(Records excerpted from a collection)
⁂

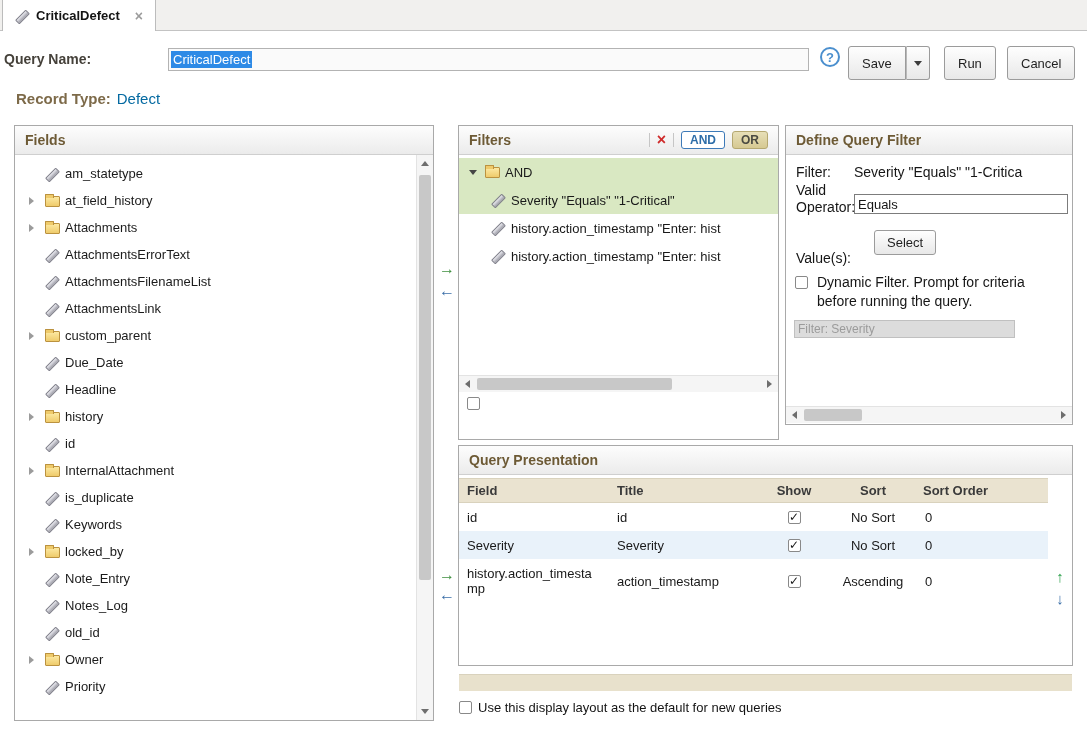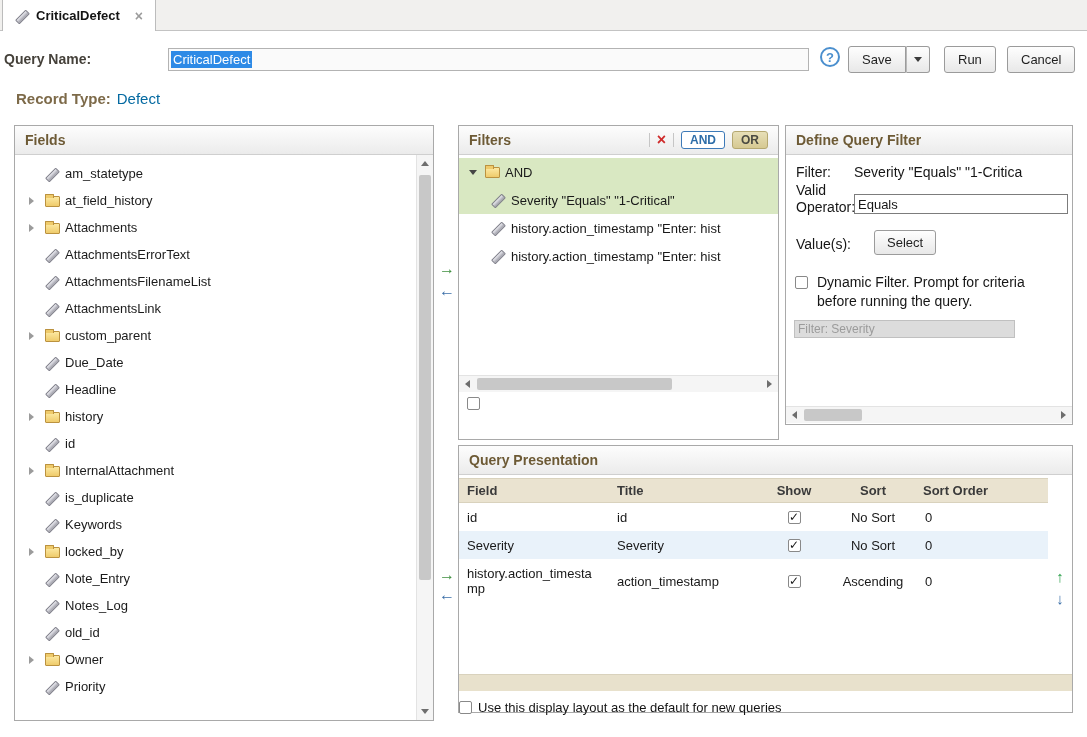--- a/index.html
+++ b/index.html
@@ -10,39 +10,39 @@
   .tabbar { position:absolute; left:0; top:0; width:1087px; height:31px; background:#f1f0ee; border-bottom:1px solid #c3c3c3; }
   .tab { position:absolute; left:2px; top:0; height:31px; background:#fff; border-left:1px solid #bcbcbc; border-right:1px solid #bcbcbc; display:flex; align-items:center; padding:0 12px; gap:7px; }
   .tab-title { font-size:13px; font-weight:bold; color:#141414; }
   .tab-close { font-size:14px; font-weight:bold; color:#9c9c9c; margin-left:8px; cursor:pointer; }
 
   
   .qn-label { position:absolute; left:4px; top:51px; font-size:14px; font-weight:bold; color:#45413a; }
   .qn-input { position:absolute; left:168px; top:48px; width:641px; height:23px; background:#fafafa; border:1px solid #b3b3b3; display:flex; align-items:center; padding:0 2px; font-size:13px; cursor:text; }
   .qn-selection { background:#2e8ae6; color:#fff; padding:1px 2px; }
   .help-badge { position:absolute; left:820px; top:47px; width:20px; height:20px; border:2px solid #4b8fce; color:#4b8fce; border-radius:50%; display:flex; align-items:center; justify-content:center; font-size:13px; font-weight:bold; cursor:pointer; }
-  .btn { display:inline-flex; align-items:center; justify-content:center; background:linear-gradient(#fefefe,#e8e8e8); border:1px solid #9b9b9b; border-radius:3px; font-size:13px; color:#1f1f1f; height:27px; padding:0 13px; cursor:pointer; font-family:inherit; }
+  .btn { display:inline-flex; align-items:center; justify-content:center; background:linear-gradient(#fefefe,#e8e8e8); border:1px solid #9b9b9b; border-radius:3px; font-size:13px; color:#1f1f1f; height:34px; padding:0 13px; cursor:pointer; font-family:inherit; }
   .save-group { position:absolute; left:848px; top:46px; display:flex; }
   .save-main { border-radius:3px 0 0 3px; }
   .save-caret-btn { border-radius:0 3px 3px 0; border-left:1px solid #b9b9b9; padding:0 7px; }
   .caret-down { width:0; height:0; border-left:4px solid transparent; border-right:4px solid transparent; border-top:5px solid #3c3c3c; }
   .run-btn { position:absolute; left:944px; top:46px; }
   .cancel-btn { position:absolute; left:1007px; top:46px; }
   .record-type { position:absolute; left:16px; top:90px; font-size:15px; }
   .rt-label { font-weight:bold; color:#7d6a49; }
   .rt-value { color:#0369a1; margin-left:6px; }
 
   
   .panel { position:absolute; border:1px solid #a9a9a9; background:#fff; }
   .panel-header { position:absolute; left:0; right:0; top:0; height:29px; background:linear-gradient(#fdfdfd,#ebebeb); border-bottom:1px solid #cfcfcf; display:flex; align-items:center; padding:0 10px; }
   .panel-title { font-size:14px; font-weight:bold; color:#6d5a35; }
   .fields-panel { left:14px; top:125px; width:420px; height:596px; }
   .filters-panel { left:458px; top:125px; width:321px; height:315px; }
   .define-panel { left:785px; top:125px; width:288px; height:300px; }
-  .qp-panel { left:458px; top:445px; width:615px; height:268px; }
+  .qp-panel { left:458px; top:445px; width:615px; height:221px; }
 
   
   .fields-body { position:absolute; left:0; right:17px; top:29px; bottom:0; overflow:hidden; padding-top:5px; }
   .tree-item { height:27px; display:flex; align-items:center; font-size:13px; color:#1b1b1b; white-space:nowrap; cursor:default; }
   .tree-item.leaf { padding-left:30px; }
   .tree-item.branch { padding-left:14px; }
   .arrow-slot { width:16px; display:flex; align-items:center; flex:none; }
   .icon-slot { width:20px; display:flex; align-items:center; flex:none; }
   .tri-right { width:0; height:0; border-top:4px solid transparent; border-bottom:4px solid transparent; border-left:5px solid #9b9b9b; }
   .tri-down { width:0; height:0; border-left:4px solid transparent; border-right:4px solid transparent; border-top:5px solid #454545; }
@@ -86,21 +86,21 @@
   .f-hscroll { left:0; right:0; top:249px; }
   .f-default { position:absolute; left:8px; top:270px; right:6px; display:flex; align-items:flex-start; gap:6px; font-size:13px; color:#141414; line-height:16px; }
 
   
   .d-label { position:absolute; font-size:14px; color:#161616; line-height:17px; }
   .d-value { position:absolute; font-size:14px; color:#161616; white-space:nowrap; overflow:hidden; }
   .lbl-filter { left:10px; top:38px; }
   .val-filter { left:68px; top:38px; right:2px; }
   .lbl-operator { left:10px; top:56px; width:60px; }
   .op-input { position:absolute; left:68px; top:68px; width:214px; height:20px; border:1px solid #7c7c7c; background:#fff; font-size:13px; padding:0 3px; font-family:inherit; color:#161616; }
-  .lbl-values { left:10px; top:110px; }
+  .lbl-values { left:10px; top:124px; }
   .select-btn { position:absolute; left:88px; top:104px; height:25px; padding:0 12px; }
   .dyn-check { position:absolute; left:9px; top:150px; }
   .dyn-label { position:absolute; left:31px; top:147px; width:220px; font-size:14px; color:#161616; line-height:19px; }
   .prompt-input { position:absolute; left:8px; top:194px; width:221px; height:18px; background:#dcdcdc; border:1px solid #c0c0c0; color:#9b9b9b; font-size:12px; padding:0 3px; font-family:inherit; }
   .d-hscroll { left:0; right:0; bottom:1px; }
 
   
   .checkbox { width:13px; height:13px; border:1px solid #898989; background:#fff; border-radius:2px; display:inline-flex; align-items:center; justify-content:center; flex:none; cursor:pointer; }
   .checkbox.checked::after { content:"✓"; font-size:12px; font-weight:bold; color:#161616; line-height:1; }
 

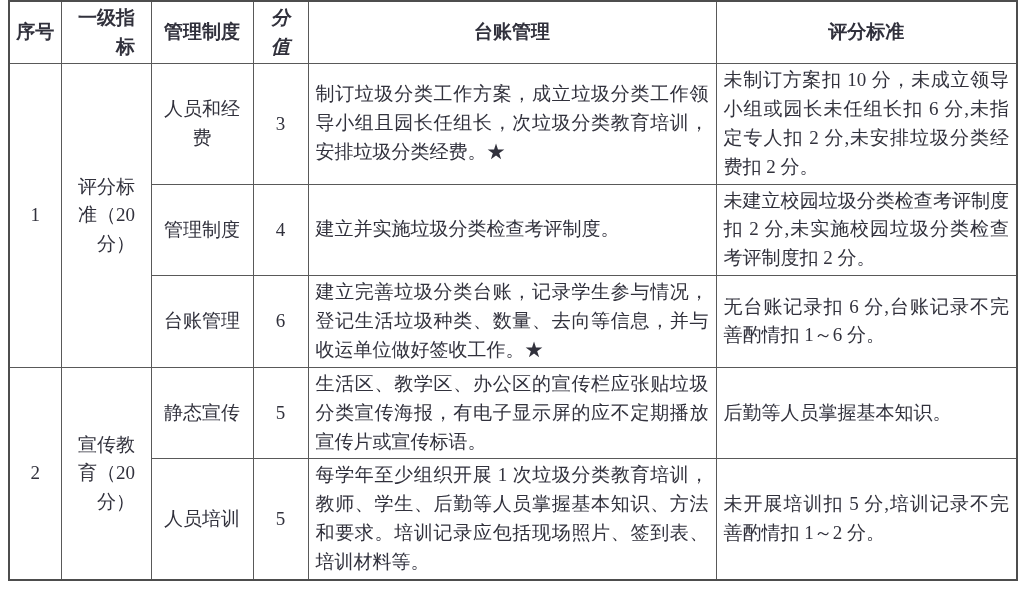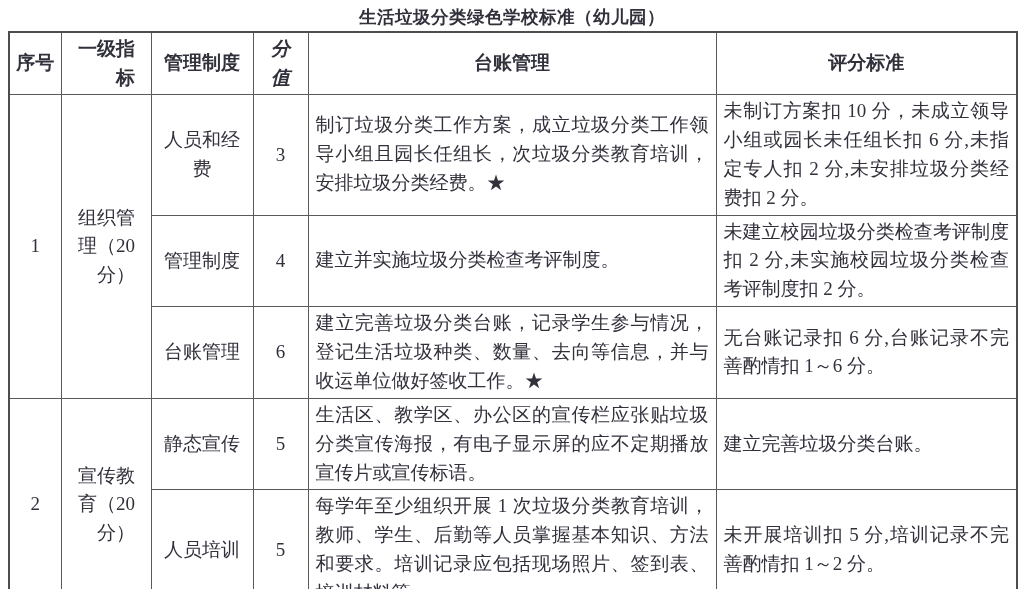--- a/index.html
+++ b/index.html
@@ -49,21 +49,20 @@
   }
   td.level2-cell { padding: 2px 5px; margin-top: 26px; }
   .wrap3 { display: inline-block; width: 3.05em; text-align: right; }
   .wrap1 { display: inline-block; width: 1.25em; text-align: center; font-style: italic; }
 </style>
 </head>
 <body>
 
 <div class="page">
 
-  <div class="title">生活垃圾分类绿色学校标准（幼儿园）</div>
 
   <table class="standards">
     <colgroup>
       <col style="width:52px">
       <col style="width:90px">
       <col style="width:102px">
       <col style="width:55px">
       <col style="width:408px">
       <col style="width:301px">
     </colgroup>
@@ -78,21 +77,21 @@
       <th>
         <span class="wrap1">分值</span>
       </th>
       <th>台账管理</th>
       <th>评分标准</th>
     </tr>
 
     <tr class="r1">
       <td rowspan="3">1</td>
       <td rowspan="3">
-        <span class="wrap3">组织管理（20分）</span>
+        <span class="wrap3">评分标准（20分）</span>
       </td>
       <td class="level2-cell">人员和经费</td>
       <td>3</td>
       <td class="content-cell">制订垃圾分类工作方案，成立垃圾分类工作领导小组且园长任组长，次垃圾分类教育培训，安排垃圾分类经费。★</td>
       <td class="standard-cell">未制订方案扣 10 分，未成立领导小组或园长未任组长扣 6 分,未指定专人扣 2 分,未安排垃圾分类经费扣 2 分。</td>
     </tr>
     <tr class="r2">
       <td class="level2-cell">管理制度</td>
       <td>4</td>
       <td class="content-cell">建立并实施垃圾分类检查考评制度。</td>
@@ -106,21 +105,21 @@
     </tr>
 
     <tr class="r4">
       <td rowspan="2">2</td>
       <td rowspan="2">
         <span class="wrap3">宣传教育（20分）</span>
       </td>
       <td class="level2-cell">静态宣传</td>
       <td>5</td>
       <td class="content-cell">生活区、教学区、办公区的宣传栏应张贴垃圾分类宣传海报，有电子显示屏的应不定期播放宣传片或宣传标语。</td>
-      <td class="standard-cell">建立完善垃圾分类台账。</td>
+      <td class="standard-cell">后勤等人员掌握基本知识。</td>
     </tr>
     <tr class="r5">
       <td class="level2-cell">人员培训</td>
       <td>5</td>
       <td class="content-cell">每学年至少组织开展 1 次垃圾分类教育培训，教师、学生、后勤等人员掌握基本知识、方法和要求。培训记录应包括现场照片、签到表、培训材料等。</td>
       <td class="standard-cell">未开展培训扣 5 分,培训记录不完善酌情扣 1～2 分。</td>
     </tr>
   </tbody>
     </table>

⁂

- What you need to do
The lines from the start of the records above through the line that holds "position:absolute; left:0; top:0;" are to be copied exactly, both ends included, and no pictures are to be copied.

- Exercise output
--- a/index.html
+++ b/index.html
@@ -10,39 +10,39 @@
   .tabbar { position:absolute; left:0; top:0; width:1087px; height:31px; background:#f1f0ee; border-bottom:1px solid #c3c3c3; }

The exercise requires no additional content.